Several studies conducted in both exogenous and endogenous CS have shown that fractures frequently occur despite normal or only slightly decreased bone mineral density (BMD) suggesting a decreased bone strength due to qualitative deterioration of bone tissue.[1,3,4] The hypothesis that glucocorticoid excess has a greater impact on bone microarchitectural texture than on areal BMD has been confirmed by histomorphometric studies showing that glucocorticoid treatment induces a thinning of the trabeculae and a loss of trabecular bone volume.[5] Assessment of bone microarchitecture would, therefore, be of interest accurately evaluating bone alteration in CS. To date, the gold standard for studying bone microarchitecture is histomorphometric analysis of bone biopsy samples, a tool that is not compatible with routine clinical management. Alternatives are computed tomography systems (high resolution peripheral quantitative computed tomography (HRpQCT) and central quantitative computed tomography (QCT)) or micromagnetic resonance imaging (MRI).[6] In accordance with histomorphometric studies, qualitative assessment of the radius and tibia by HRpQCT in postmenopausal women using glucocorticoids revealed pronounced abnormalities in microarchitecture and lower stiffness compared with controls contrasting with no difference in BMD.[7] However, these techniques are not readily available in a clinical setting and are impractical for routine clinical management.

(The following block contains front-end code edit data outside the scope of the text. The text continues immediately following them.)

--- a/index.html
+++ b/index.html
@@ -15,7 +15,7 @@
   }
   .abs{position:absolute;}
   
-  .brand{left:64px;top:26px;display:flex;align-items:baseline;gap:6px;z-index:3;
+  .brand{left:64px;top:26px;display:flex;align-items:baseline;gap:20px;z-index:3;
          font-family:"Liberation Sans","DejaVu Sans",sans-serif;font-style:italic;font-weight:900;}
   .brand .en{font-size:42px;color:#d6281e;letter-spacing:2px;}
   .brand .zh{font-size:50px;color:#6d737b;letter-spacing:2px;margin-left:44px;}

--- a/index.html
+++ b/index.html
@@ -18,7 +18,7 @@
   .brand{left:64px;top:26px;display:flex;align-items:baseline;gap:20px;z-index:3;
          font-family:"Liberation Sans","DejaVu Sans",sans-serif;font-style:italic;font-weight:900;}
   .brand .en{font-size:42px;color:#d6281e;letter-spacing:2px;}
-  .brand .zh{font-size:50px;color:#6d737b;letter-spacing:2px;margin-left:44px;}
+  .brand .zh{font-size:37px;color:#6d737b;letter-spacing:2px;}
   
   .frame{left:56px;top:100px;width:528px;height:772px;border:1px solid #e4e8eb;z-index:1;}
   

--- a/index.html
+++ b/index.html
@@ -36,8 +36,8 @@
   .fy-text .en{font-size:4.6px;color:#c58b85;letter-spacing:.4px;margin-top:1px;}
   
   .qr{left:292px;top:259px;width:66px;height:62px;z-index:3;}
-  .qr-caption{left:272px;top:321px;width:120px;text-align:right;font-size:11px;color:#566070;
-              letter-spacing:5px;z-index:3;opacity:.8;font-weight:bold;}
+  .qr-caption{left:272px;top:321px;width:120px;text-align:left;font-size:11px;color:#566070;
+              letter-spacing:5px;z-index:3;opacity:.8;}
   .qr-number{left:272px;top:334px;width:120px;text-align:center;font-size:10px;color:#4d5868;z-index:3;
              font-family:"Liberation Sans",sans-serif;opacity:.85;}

The lumbar spine trabecular bone score (TBS) is a grey–level texture measurement based on the use of experimental variograms. It is computed from the two–dimensional (2D) projection images acquired during a dual–energy X–ray absorptiometry (DXA) lumbar spine scan.[8] Low TBS values are associated with thinner trabeculae, low trabecular number, low connectivity density, that is, with poor microarchitectural bone quality. TBS has been shown to correlate with measures of HRpQCT and QCT in pre– and postmenopausal women.[9] Several prospective studies involving large numbers of patients with primary and secondary osteoporosis have shown that TBS is an independent predictor of fragility fractures (review in[10]). In addition, a recent meta–analysis of 14 prospective studies confirmed that TBS predicted fracture risk independently of FRAX probability and that their combined application enhance the probability prediction of fractures.[11]

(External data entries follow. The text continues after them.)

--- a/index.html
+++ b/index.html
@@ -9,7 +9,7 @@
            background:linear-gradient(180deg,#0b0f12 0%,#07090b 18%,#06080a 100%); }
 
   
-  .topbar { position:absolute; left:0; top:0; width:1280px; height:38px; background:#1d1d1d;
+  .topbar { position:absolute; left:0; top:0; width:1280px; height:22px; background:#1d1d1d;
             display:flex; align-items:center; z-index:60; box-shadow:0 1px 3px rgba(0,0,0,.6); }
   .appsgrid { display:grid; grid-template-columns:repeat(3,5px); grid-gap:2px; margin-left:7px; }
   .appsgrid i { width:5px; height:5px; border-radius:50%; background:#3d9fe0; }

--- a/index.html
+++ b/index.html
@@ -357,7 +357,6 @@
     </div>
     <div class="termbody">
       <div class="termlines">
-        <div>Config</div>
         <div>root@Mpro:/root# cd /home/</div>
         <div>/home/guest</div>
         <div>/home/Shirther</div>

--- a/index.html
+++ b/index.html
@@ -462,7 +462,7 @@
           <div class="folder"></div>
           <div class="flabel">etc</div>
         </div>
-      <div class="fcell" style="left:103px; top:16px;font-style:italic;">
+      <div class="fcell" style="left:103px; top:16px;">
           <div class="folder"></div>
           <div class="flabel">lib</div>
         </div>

It has been strongly suggested in a consensus report in 2015 by the European Society for Clinical and Economic Aspects of Osteoporosis and Osteoarthritis that TBS might have a role in the assessment of fracture risk in conditions of secondary osteoporosis wherein BMD readings are often misleading.[10] Indeed, subsequent studies conducted in patients receiving glucocorticoids have shown that TBS was more frequently altered than BMD and assessed more accurately the qualitative properties of the bone.[12–14] Very few clinical studies using TBS in endogenous CS are available: one showed that TBS is more frequently altered than BMD in overt CS[15] and one showed similar results in patients with mild autonomous cortisol excess (MACE) associated with adrenal incidentalomas.[16] However, these studies deserve confirmation and the evolution of TBS after remission of hypercortisolism has not been studied.

The purposes of our study were to compare lumbar spine BMD and TBS in a large cohort of cases of overt CS and MACE of various aetiologies and to assess the evolution of BMD and TBS in subset of patients after remission of overt CS.